(Data excerpts)

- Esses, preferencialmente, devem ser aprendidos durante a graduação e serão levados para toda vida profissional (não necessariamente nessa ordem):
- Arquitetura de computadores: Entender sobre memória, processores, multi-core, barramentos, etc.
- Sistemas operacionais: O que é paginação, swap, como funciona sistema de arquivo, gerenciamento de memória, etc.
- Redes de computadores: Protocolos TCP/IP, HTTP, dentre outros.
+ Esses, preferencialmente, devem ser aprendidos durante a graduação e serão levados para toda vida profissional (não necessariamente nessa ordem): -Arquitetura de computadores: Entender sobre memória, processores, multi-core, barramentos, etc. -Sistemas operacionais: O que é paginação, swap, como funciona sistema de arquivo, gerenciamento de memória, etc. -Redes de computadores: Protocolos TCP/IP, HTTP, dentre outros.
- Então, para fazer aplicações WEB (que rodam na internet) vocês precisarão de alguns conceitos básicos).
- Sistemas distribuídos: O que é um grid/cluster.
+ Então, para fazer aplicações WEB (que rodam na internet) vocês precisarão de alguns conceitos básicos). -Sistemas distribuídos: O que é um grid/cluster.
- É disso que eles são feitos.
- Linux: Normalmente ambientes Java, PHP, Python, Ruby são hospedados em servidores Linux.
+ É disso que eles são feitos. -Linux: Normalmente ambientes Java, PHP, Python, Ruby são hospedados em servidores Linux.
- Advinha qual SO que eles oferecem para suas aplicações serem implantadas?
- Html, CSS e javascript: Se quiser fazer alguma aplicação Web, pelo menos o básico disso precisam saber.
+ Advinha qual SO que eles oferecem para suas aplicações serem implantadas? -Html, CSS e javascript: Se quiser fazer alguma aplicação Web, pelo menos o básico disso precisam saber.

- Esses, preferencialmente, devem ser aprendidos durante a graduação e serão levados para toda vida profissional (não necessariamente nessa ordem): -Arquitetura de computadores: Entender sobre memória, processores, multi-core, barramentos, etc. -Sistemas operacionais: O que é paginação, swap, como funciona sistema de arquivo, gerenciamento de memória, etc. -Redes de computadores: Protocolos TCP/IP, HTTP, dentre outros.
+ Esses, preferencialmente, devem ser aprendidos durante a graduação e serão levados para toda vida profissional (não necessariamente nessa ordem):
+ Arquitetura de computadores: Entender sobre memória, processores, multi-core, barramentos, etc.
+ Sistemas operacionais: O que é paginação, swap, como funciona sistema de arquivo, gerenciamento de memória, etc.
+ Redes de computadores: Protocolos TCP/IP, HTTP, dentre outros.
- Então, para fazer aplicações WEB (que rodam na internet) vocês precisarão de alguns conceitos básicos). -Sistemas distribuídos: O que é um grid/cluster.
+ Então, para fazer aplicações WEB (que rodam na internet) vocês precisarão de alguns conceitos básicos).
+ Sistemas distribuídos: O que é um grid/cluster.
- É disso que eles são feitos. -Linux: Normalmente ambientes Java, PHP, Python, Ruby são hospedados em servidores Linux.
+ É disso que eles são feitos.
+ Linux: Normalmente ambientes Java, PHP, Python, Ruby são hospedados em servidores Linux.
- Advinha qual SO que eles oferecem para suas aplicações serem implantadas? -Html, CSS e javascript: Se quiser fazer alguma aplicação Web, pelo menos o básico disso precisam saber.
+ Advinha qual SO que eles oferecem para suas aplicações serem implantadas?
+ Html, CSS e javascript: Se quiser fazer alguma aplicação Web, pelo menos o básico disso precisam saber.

▶ Exercise requirements
Reproduce all of the records, keeping every character unchanged.

▶ Result for this exercise
- Esses, preferencialmente, devem ser aprendidos durante a graduação e serão levados para toda vida profissional (não necessariamente nessa ordem):
- Arquitetura de computadores: Entender sobre memória, processores, multi-core, barramentos, etc.
- Sistemas operacionais: O que é paginação, swap, como funciona sistema de arquivo, gerenciamento de memória, etc.
- Redes de computadores: Protocolos TCP/IP, HTTP, dentre outros.
+ Esses, preferencialmente, devem ser aprendidos durante a graduação e serão levados para toda vida profissional (não necessariamente nessa ordem): -Arquitetura de computadores: Entender sobre memória, processores, multi-core, barramentos, etc. -Sistemas operacionais: O que é paginação, swap, como funciona sistema de arquivo, gerenciamento de memória, etc. -Redes de computadores: Protocolos TCP/IP, HTTP, dentre outros.
- Então, para fazer aplicações WEB (que rodam na internet) vocês precisarão de alguns conceitos básicos).
- Sistemas distribuídos: O que é um grid/cluster.
+ Então, para fazer aplicações WEB (que rodam na internet) vocês precisarão de alguns conceitos básicos). -Sistemas distribuídos: O que é um grid/cluster.
- É disso que eles são feitos.
- Linux: Normalmente ambientes Java, PHP, Python, Ruby são hospedados em servidores Linux.
+ É disso que eles são feitos. -Linux: Normalmente ambientes Java, PHP, Python, Ruby são hospedados em servidores Linux.
- Advinha qual SO que eles oferecem para suas aplicações serem implantadas?
- Html, CSS e javascript: Se quiser fazer alguma aplicação Web, pelo menos o básico disso precisam saber.
+ Advinha qual SO que eles oferecem para suas aplicações serem implantadas? -Html, CSS e javascript: Se quiser fazer alguma aplicação Web, pelo menos o básico disso precisam saber.

- Esses, preferencialmente, devem ser aprendidos durante a graduação e serão levados para toda vida profissional (não necessariamente nessa ordem): -Arquitetura de computadores: Entender sobre memória, processores, multi-core, barramentos, etc. -Sistemas operacionais: O que é paginação, swap, como funciona sistema de arquivo, gerenciamento de memória, etc. -Redes de computadores: Protocolos TCP/IP, HTTP, dentre outros.
+ Esses, preferencialmente, devem ser aprendidos durante a graduação e serão levados para toda vida profissional (não necessariamente nessa ordem):
+ Arquitetura de computadores: Entender sobre memória, processores, multi-core, barramentos, etc.
+ Sistemas operacionais: O que é paginação, swap, como funciona sistema de arquivo, gerenciamento de memória, etc.
+ Redes de computadores: Protocolos TCP/IP, HTTP, dentre outros.
- Então, para fazer aplicações WEB (que rodam na internet) vocês precisarão de alguns conceitos básicos). -Sistemas distribuídos: O que é um grid/cluster.
+ Então, para fazer aplicações WEB (que rodam na internet) vocês precisarão de alguns conceitos básicos).
+ Sistemas distribuídos: O que é um grid/cluster.
- É disso que eles são feitos. -Linux: Normalmente ambientes Java, PHP, Python, Ruby são hospedados em servidores Linux.
+ É disso que eles são feitos.
+ Linux: Normalmente ambientes Java, PHP, Python, Ruby são hospedados em servidores Linux.
- Advinha qual SO que eles oferecem para suas aplicações serem implantadas? -Html, CSS e javascript: Se quiser fazer alguma aplicação Web, pelo menos o básico disso precisam saber.
+ Advinha qual SO que eles oferecem para suas aplicações serem implantadas?
+ Html, CSS e javascript: Se quiser fazer alguma aplicação Web, pelo menos o básico disso precisam saber.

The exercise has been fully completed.